We see this in the way that the same issues are understood differently in different cultures and in different historical periods. For instance, some countries have separate policies for addressing the abuse of older people than they do for addressing the abuse of any other adult (7,8). They might define “abuse” and “old age” differently as well. Some might consider abuse within the family to be a distinctive enough phenomenon to legislate about collectively: this would include our concept of “domestic abuse”, many of the issues that we would class as “child protection” and a proportion of the issues that we would class as ASP (9). Others again might draw a different boundary between protection issues and political, cultural and economic issues. Highly prominent in a typology of elder abuse in Africa, for instance, is collectively-perpetrated violence against older women that stems directly from such factors as patrilineal inheritance laws and a belief in witchcraft (10). Some of these different ways of delineating issues might be because different problems face different societies at different points in time. But some are because we understand and group things differently. For instance, the persistent devaluing, even vilification, of people prevented by illness or disabling barriers from supporting themselves through paid work does not always count as an ASP issue in the contemporary UK context. Sometimes it passes for journalism. Sometimes it passes for welfare reform.

As well as the question of what counts as harm or abuse, there is the question of what counts as ASP. The leap to thoughts of allegations, investigations and risk assessments, case conferences and co-ordination of “packages” of intervention drawn from a mixed economy of care is not a leap that welfare professionals in every society and every period of time would make. On the contrary, what counts as an ASP activity here and now makes intuitive sense to us because of the political, cultural and service contexts in which we are immersed.

The idea that we can’t look at the facts about what is happening in our society in a way that is divorced from these contexts, in order to read off the “truth” about harm/abuse and the one “correct” way to design a service response has a lot of support in sociological theory. For instance, some sociologists argue that all social problems are constructed (11). This doesn’t mean that there is never a “real” problem, but it does mean that the particular ways we understand, define and respond to the issues that are accepted as problematic within our society are affected by a range of contingent factors. Often issues of definition, boundaries and approach are fought out in more or less explicitly political contexts. So what we are left with are constructions of problems that are never universally “correct”, though they may be more or less universally accepted as correct in particular cultures at particular points in time.

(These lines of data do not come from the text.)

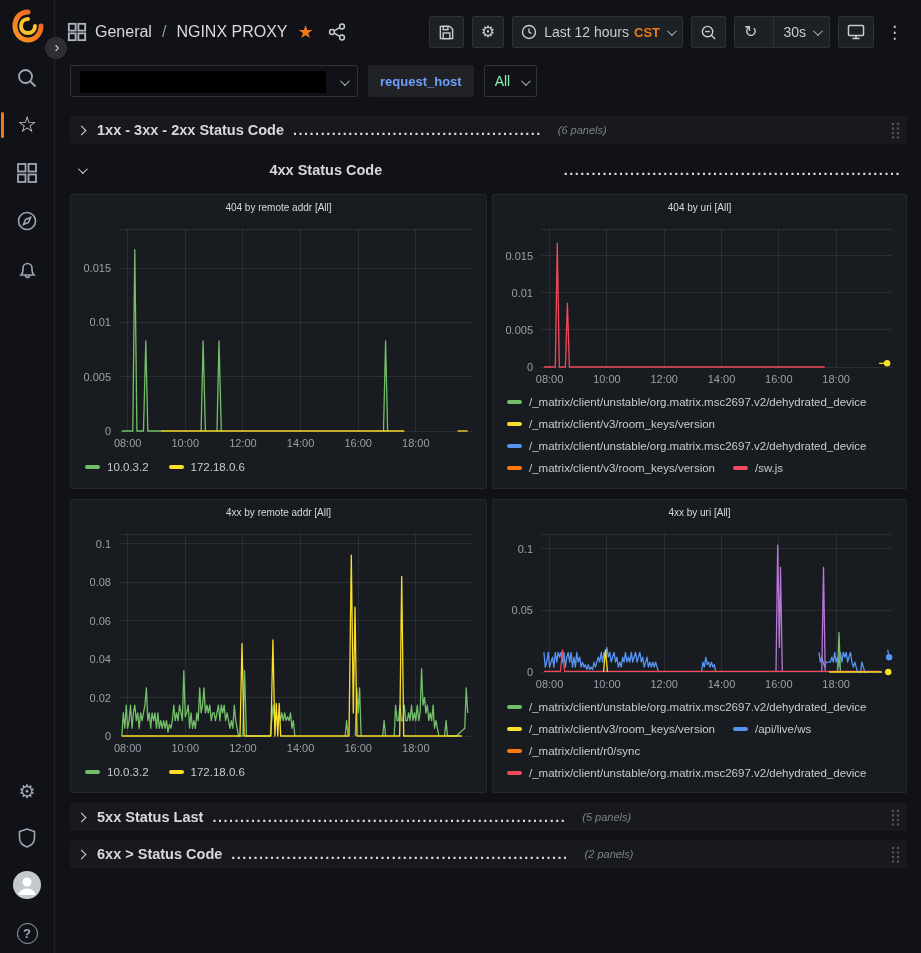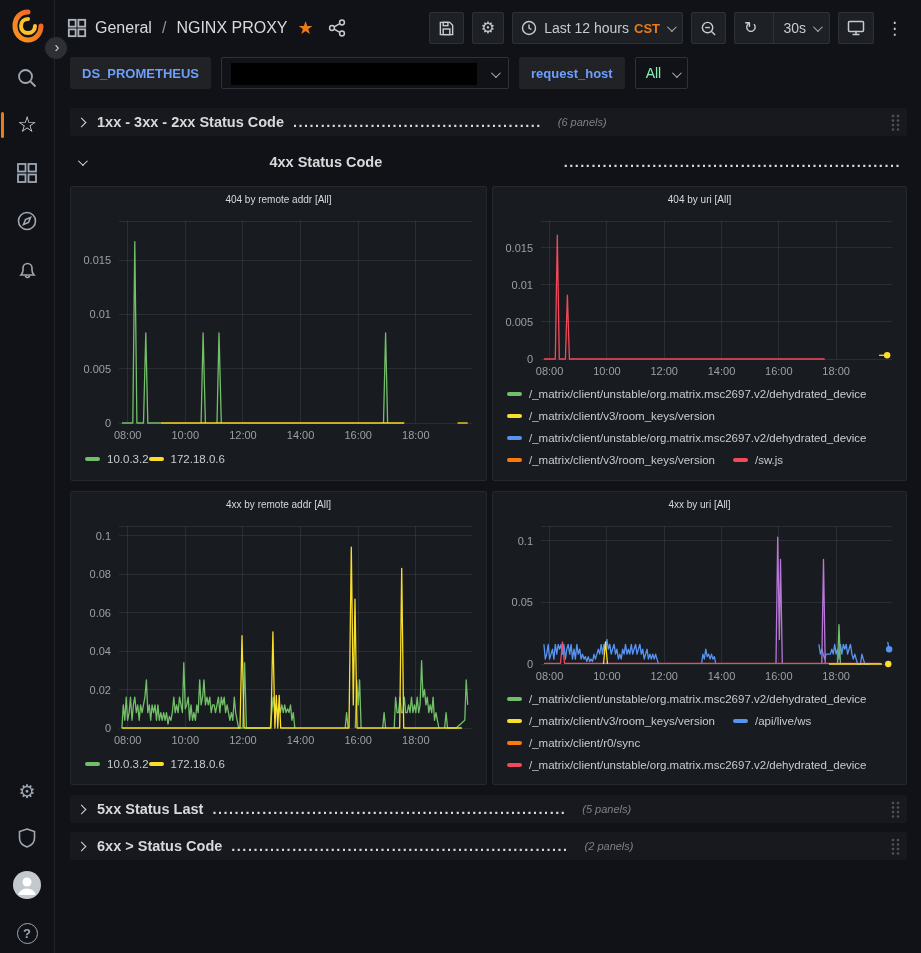"General" .header { height: 56px -> 64px }
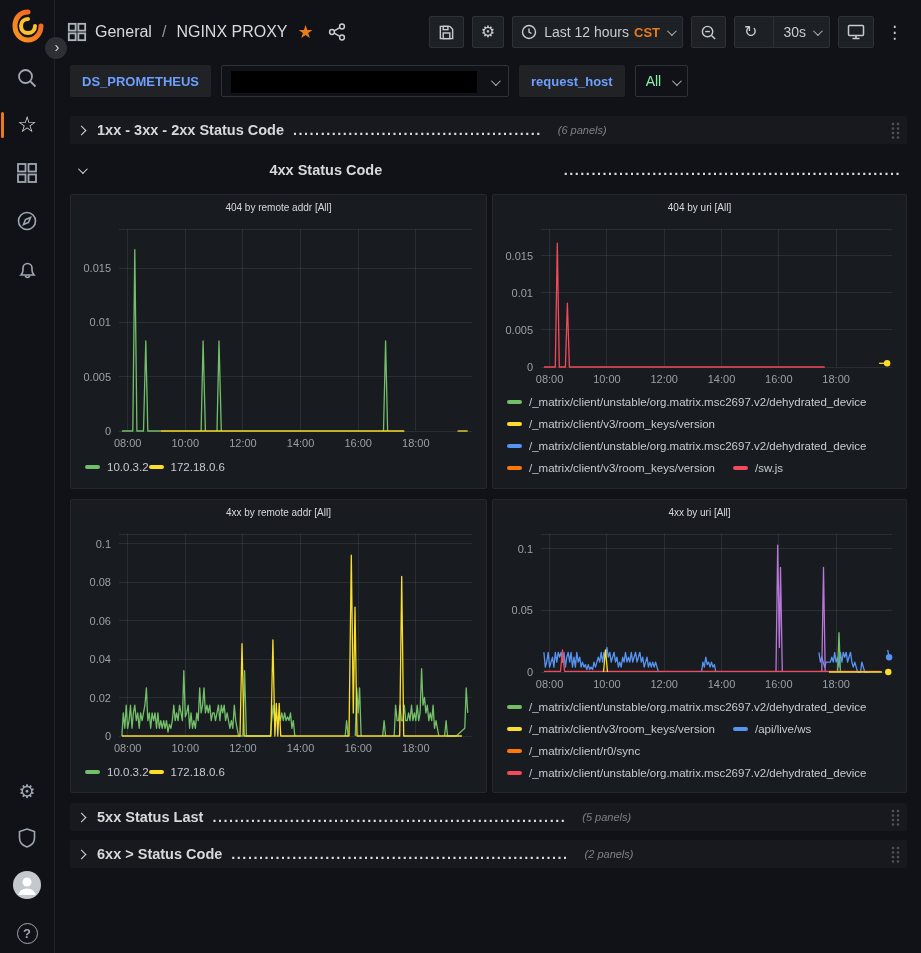"DS_PROMETHEUS" span.var-chip { html: <span>DS_PROMETHEUS</span> -> none }
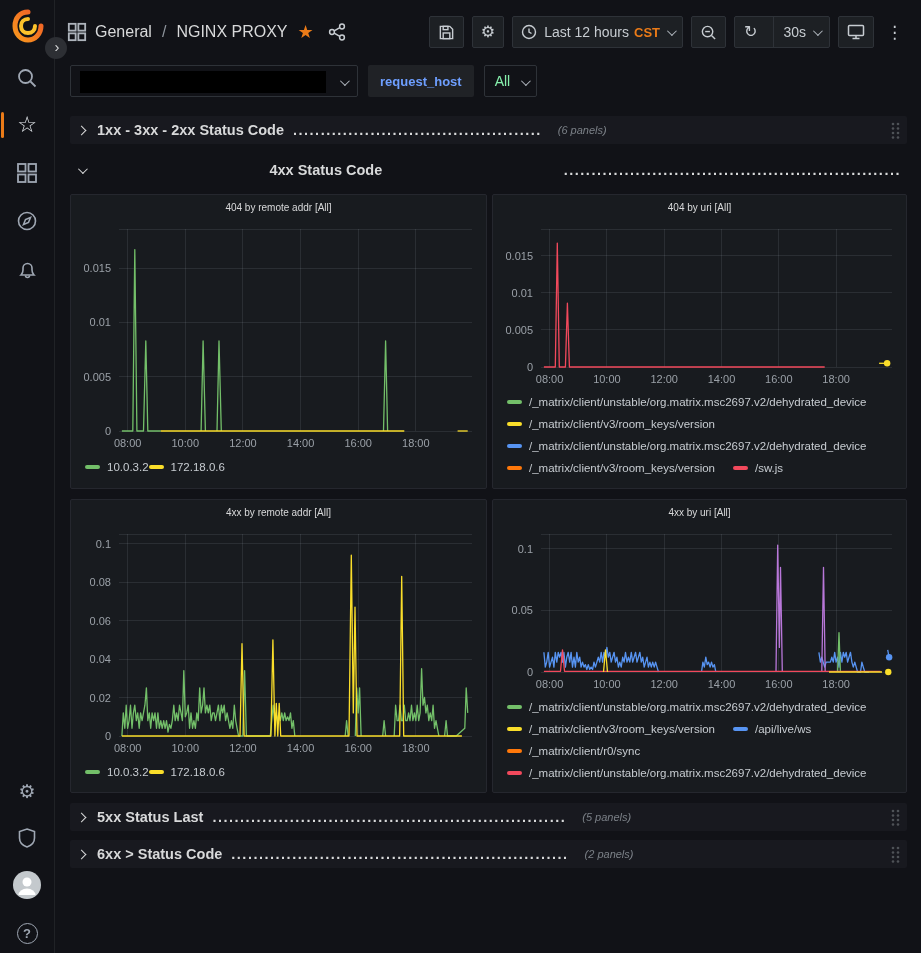"10.0.3.2" .legend.single { gap: none -> 20px }
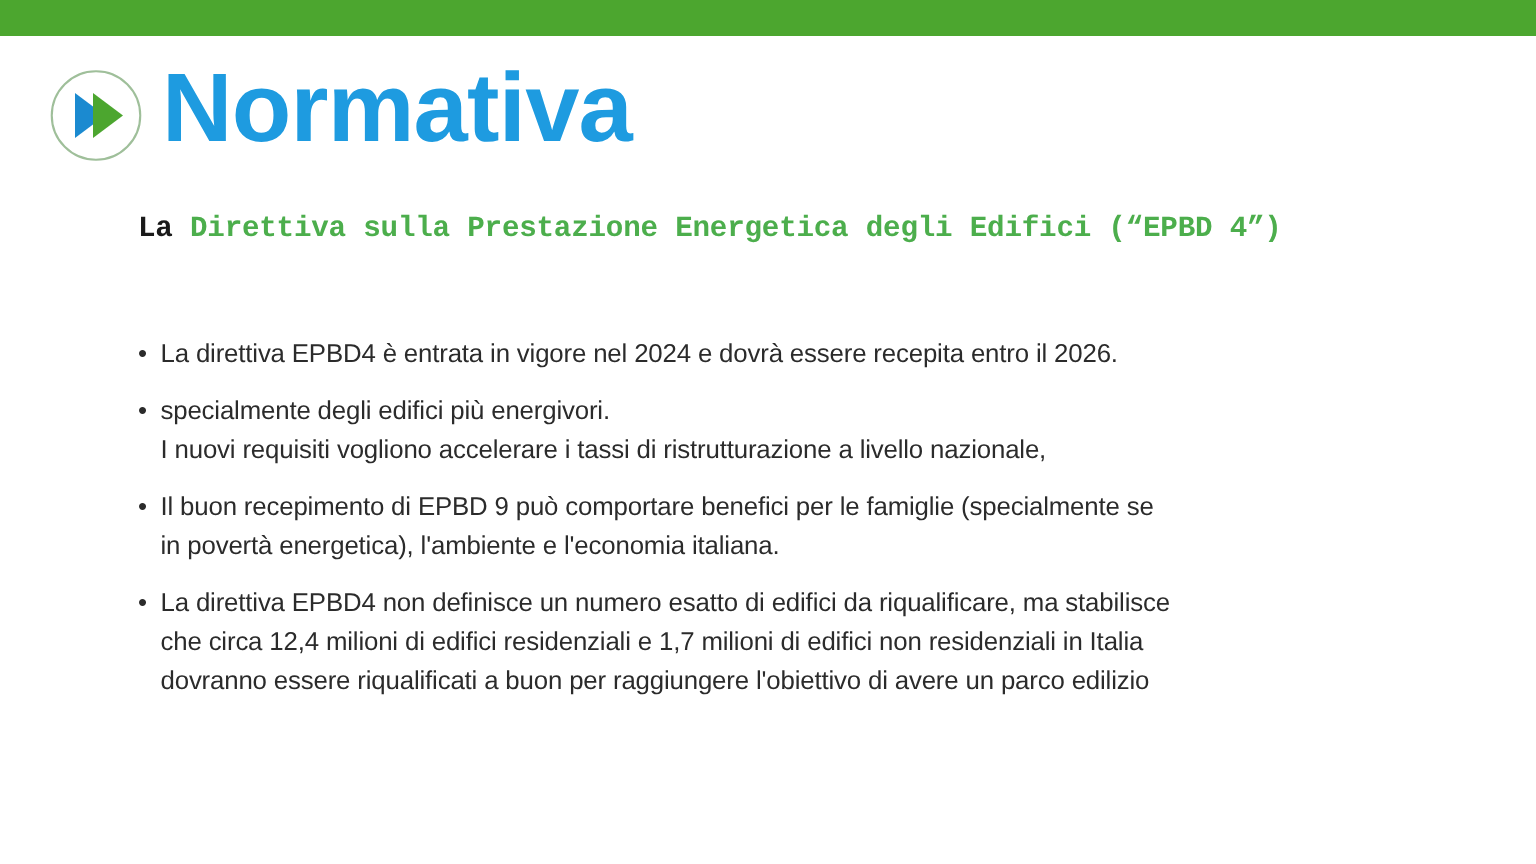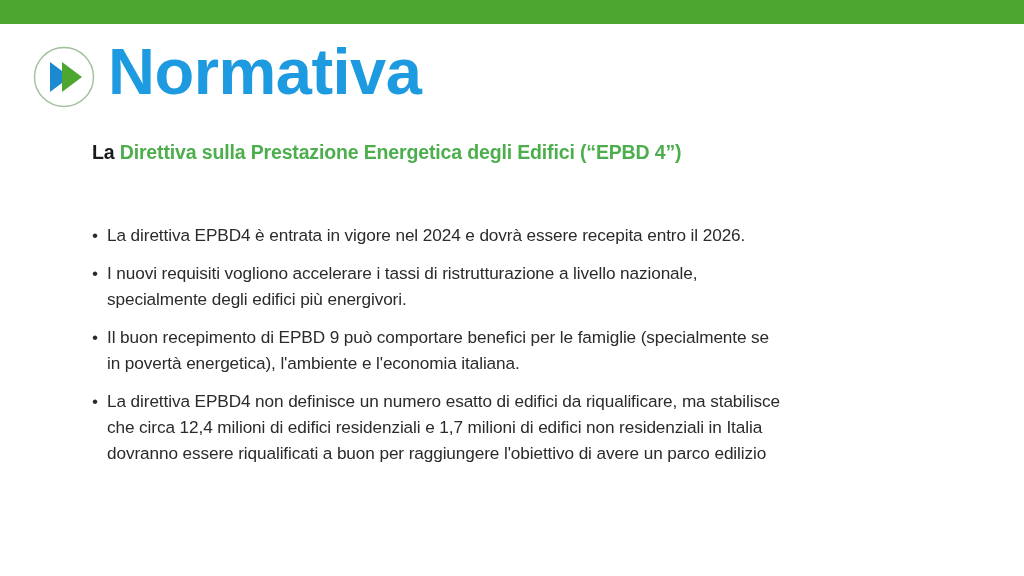"La Direttiva sulla Prestazione" .heading-line { font-family: none -> Liberation Mono, monospace }
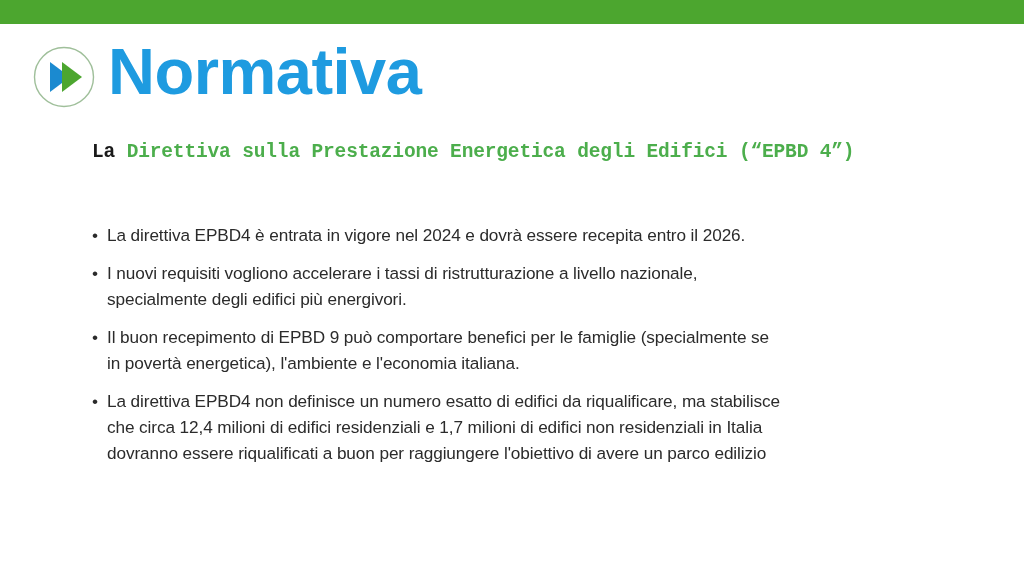"I nuovi requisiti vogliono accelerare" span.bullet-line { order: before "specialmente degli edifici più" -> after "specialmente degli edifici più" }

Similarly, there is a lot of reference in some fields of sociology to “discourses” (12,13). These can be thought of as bodies of ideas and practices that grow up in particular societies and are accorded the status of truth within those societies. They shape the ways that people think and act, the ideas that are accepted and those that are discounted. The power associated with certain societal roles helps to reinforce these discourses: for instance the power associated with being an ASP policy-maker, trainer or practitioner. It is currently accepted in these professional circles in Scotland, for example, that “harm” is a distinctive phenomenon that has something to do with “disability, mental disorder, illness or physical or mental infirmity” (14). It is also accepted that a key part of ASP is investigation. There are lots of forms, procedures and legislative provisions that govern when, how and by whom ASP investigation should be done. Some training to direct care and support workers begins from the premise that referring information on for investigation is the core role of these workers in countering harm. Voices wishing to challenge these truths carry less weight than voices subscribing to them, particularly in settings where ASP is practised, policy developed or training delivered.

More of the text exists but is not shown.